How Many Phages Does One Cell Produce?
A single infected bacterium typically releases around 100 new phages when it bursts, though this number varies widely depending on the phage species and how long the infection lasts. For the well-studied lambda phage infecting E. coli, the full cycle from attachment to lysis takes roughly 40 minutes under ideal conditions. If the process is allowed to run longer (in experimental settings where lysis timing is artificially delayed), a single cell can accumulate over 1,000 phage particles in about three hours before running out of internal space. The number of phages produced, called the burst size, increases rapidly during the early stages of assembly and then plateaus as the cell’s physical capacity is exhausted.
The Lysogenic Cycle: A Quieter Strategy
Not all phages immediately destroy their host. Temperate phages have a second option: they can integrate their DNA directly into the bacterium’s chromosome and go dormant. In this state, the phage DNA (now called a prophage) is copied automatically every time the bacterium divides, passed along to every daughter cell like just another stretch of bacterial DNA. In rarer cases, the phage genome doesn’t integrate into the chromosome at all but instead persists as a small, free-floating loop of DNA inside the cell, replicating independently alongside the bacterial genome.

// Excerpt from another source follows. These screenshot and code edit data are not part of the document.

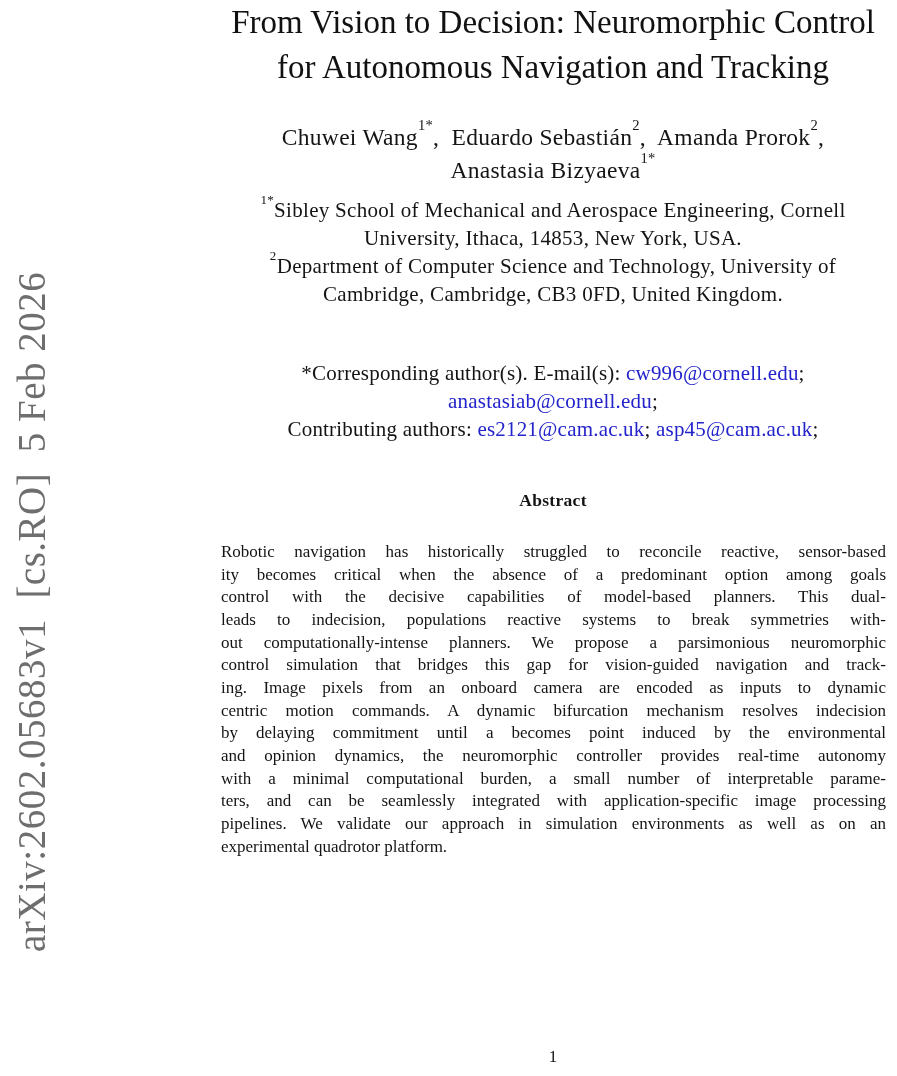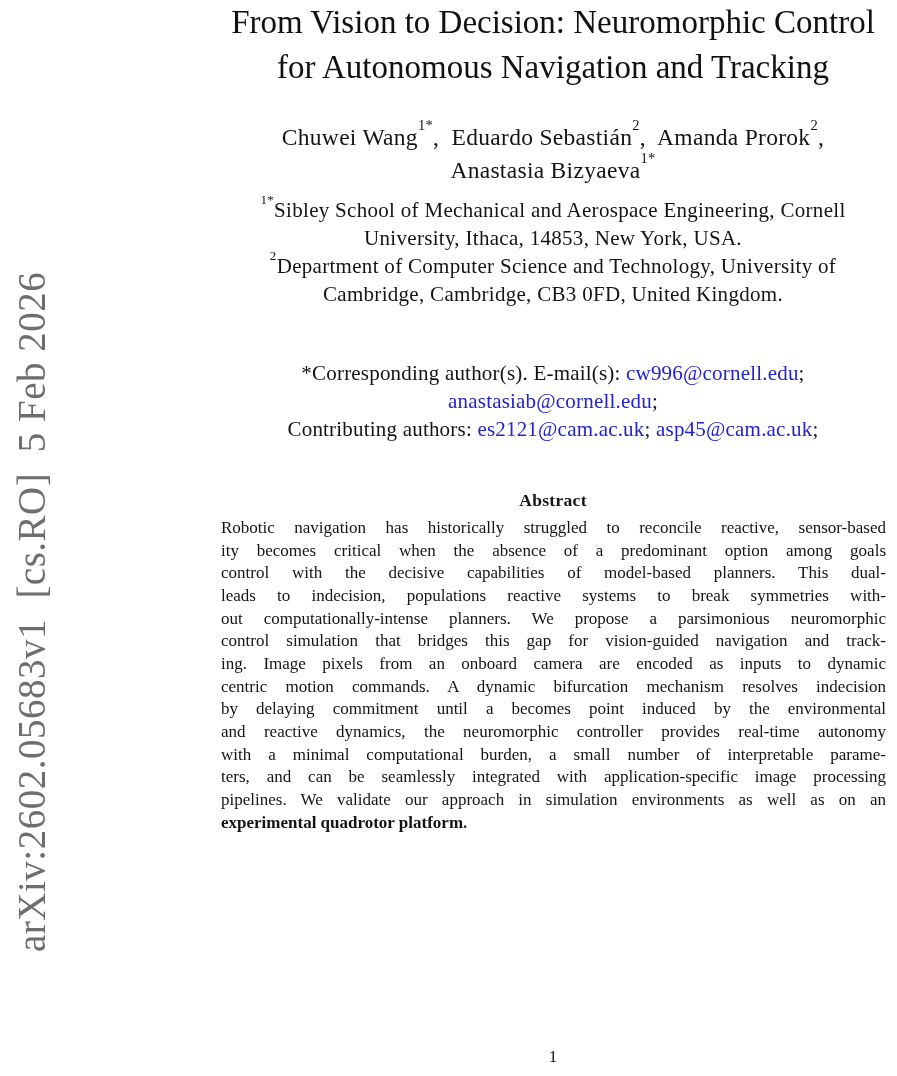--- a/index.html
+++ b/index.html
@@ -22,7 +22,7 @@
   .contact{top:359px;font-size:21px;line-height:28px;letter-spacing:0.2px;}
   .abshead{top:490px;font-size:17.5px;font-weight:bold;letter-spacing:0.3px;}
   .abstract{
-    position:absolute;left:221px;width:665px;top:517px;
+    position:absolute;left:221px;width:665px;top:541px;
     font-size:17px;line-height:22.65px;text-align:justify;
   }
   .abs-line{text-align:justify;text-align-last:justify;}

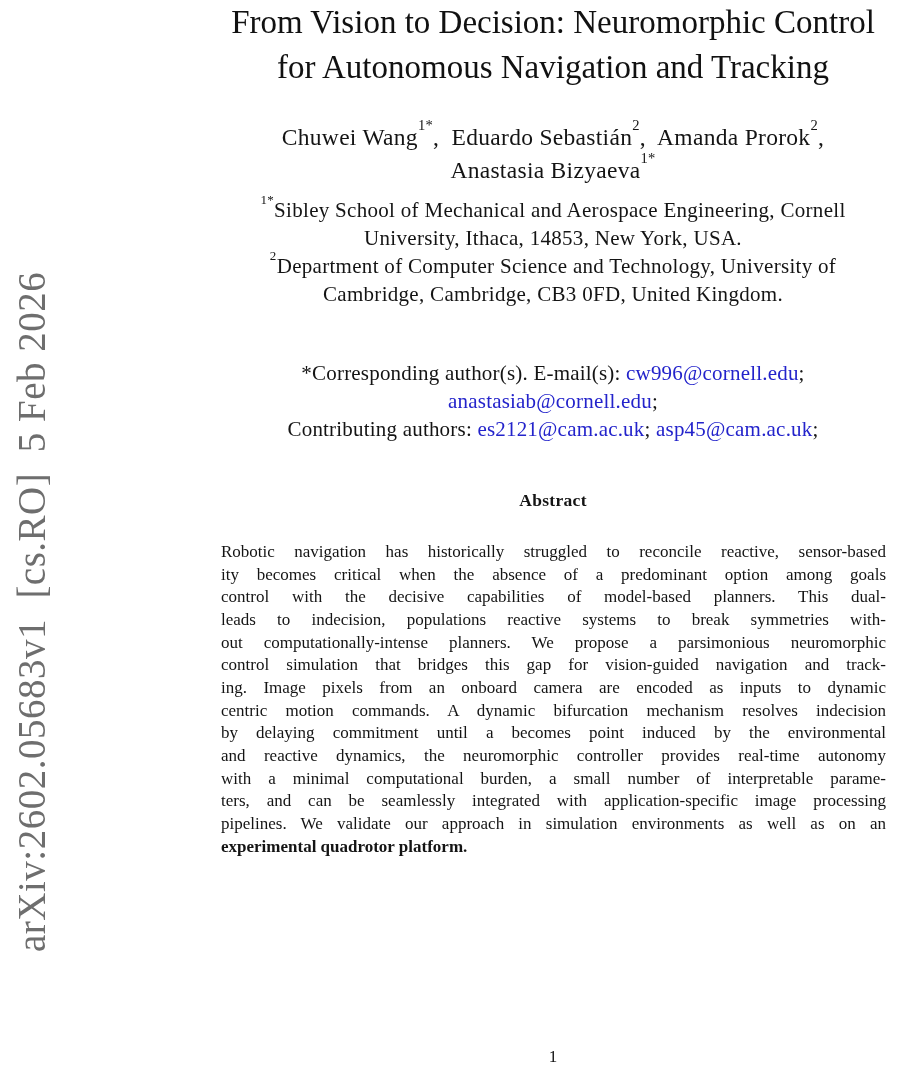--- a/index.html
+++ b/index.html
@@ -74,7 +74,7 @@
       <div class="abs-line">ing. Image pixels from an onboard camera are encoded as inputs to dynamic</div>
       <div class="abs-line">centric motion commands. A dynamic bifurcation mechanism resolves indecision</div>
       <div class="abs-line">by delaying commitment until a becomes point induced by the environmental</div>
-      <div class="abs-line">and reactive dynamics, the neuromorphic controller provides real-time autonomy</div>
+      <div class="abs-line">and opinion dynamics, the neuromorphic controller provides real-time autonomy</div>
       <div class="abs-line">with a minimal computational burden, a small number of interpretable parame-</div>
       <div class="abs-line">ters, and can be seamlessly integrated with application-specific image processing</div>
       <div class="abs-line">pipelines. We validate our approach in simulation environments as well as on an</div>

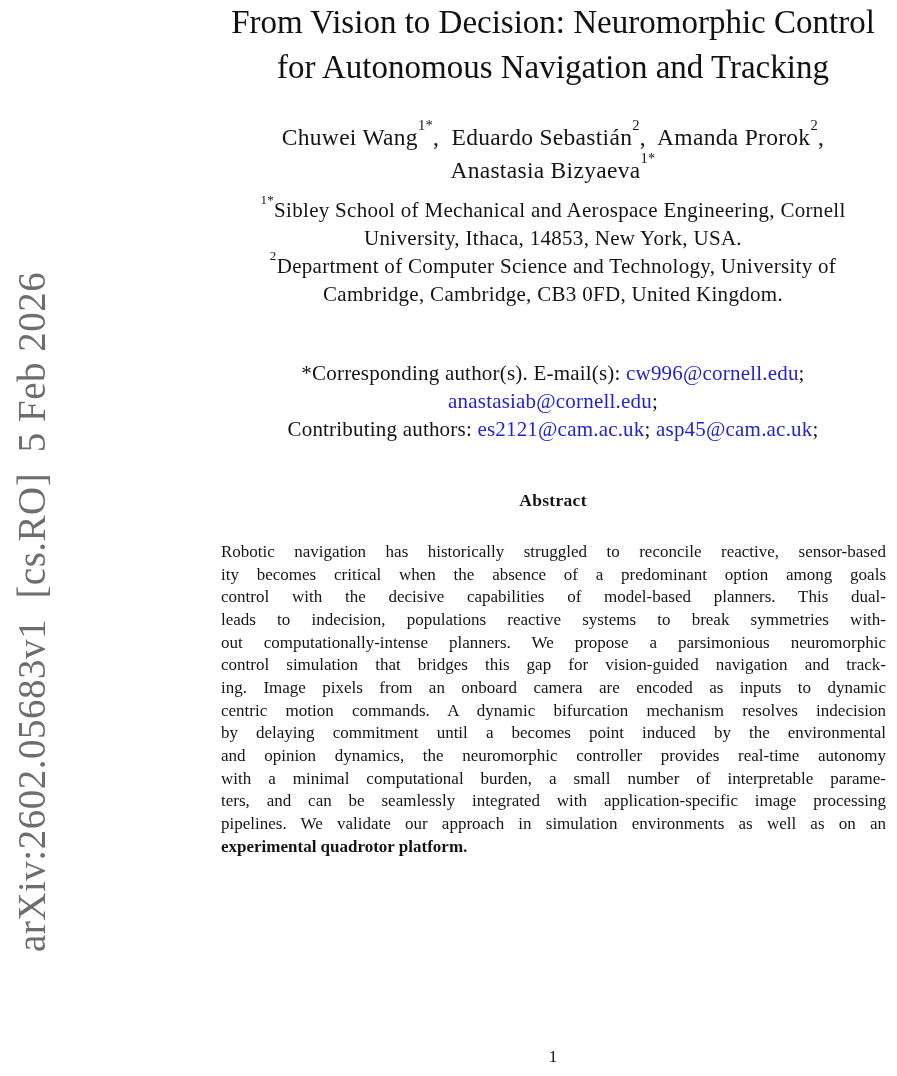--- a/index.html
+++ b/index.html
@@ -26,7 +26,7 @@
     font-size:17px;line-height:22.65px;text-align:justify;
   }
   .abs-line{text-align:justify;text-align-last:justify;}
-  .abs-line:last-child{text-align-last:left;font-weight:bold;}
+  .abs-line:last-child{text-align-last:left;}
   .pagenum{top:1047px;font-size:17px;}
   .rich{white-space:pre-wrap;}
   sup{font-size:62%;line-height:0;position:relative;top:-0.42em;}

A bacterium carrying a prophage can function normally for many generations, with no visible sign of infection. The phage genes are silenced by a repressor protein that blocks the production of all the proteins needed for the lytic cycle. As long as repressor levels remain high, the phage stays quiet and the bacterium stays alive.
What Triggers the Switch to Lytic Replication
The lysogenic cycle doesn’t last forever. When the host bacterium encounters serious stress, such as DNA damage from UV light or certain chemicals, the repressor protein is destroyed. Without the repressor holding things in check, the phage DNA activates, cuts itself out of the bacterial chromosome, and launches the full lytic cycle: biosynthesis, assembly, and lysis.
The decision between lytic and lysogenic pathways happens at the very beginning of infection, too. When a temperate phage first injects its DNA into a new host, the outcome depends on a molecular tug-of-war between the repressor protein and proteins that promote lytic replication. If the repressor wins, the phage integrates and goes dormant. If lytic proteins dominate, the phage immediately begins copying itself and destroys the cell. Factors like the number of phages infecting the same cell and the nutritional state of the bacterium can tip the balance one way or the other.
Why the Two Strategies Matter
The lytic cycle is a numbers game: infect, replicate fast, spread to new hosts. It works well when there are plenty of bacteria nearby. The lysogenic cycle is more of a survival strategy. When host bacteria are scarce, going dormant inside a living cell guarantees the phage genome persists and multiplies along with the growing bacterial population. When conditions change and the host becomes stressed, the phage can switch back to lytic mode and produce a fresh wave of infectious particles.
This dual strategy makes bacteriophages remarkably successful. They are the most abundant biological entities on Earth, with an estimated ten phages for every bacterial cell in most environments. Their reproduction is not just a textbook curiosity. It’s the engine behind a constant, invisible war between viruses and bacteria happening in soil, oceans, your gut, and virtually every ecosystem on the planet.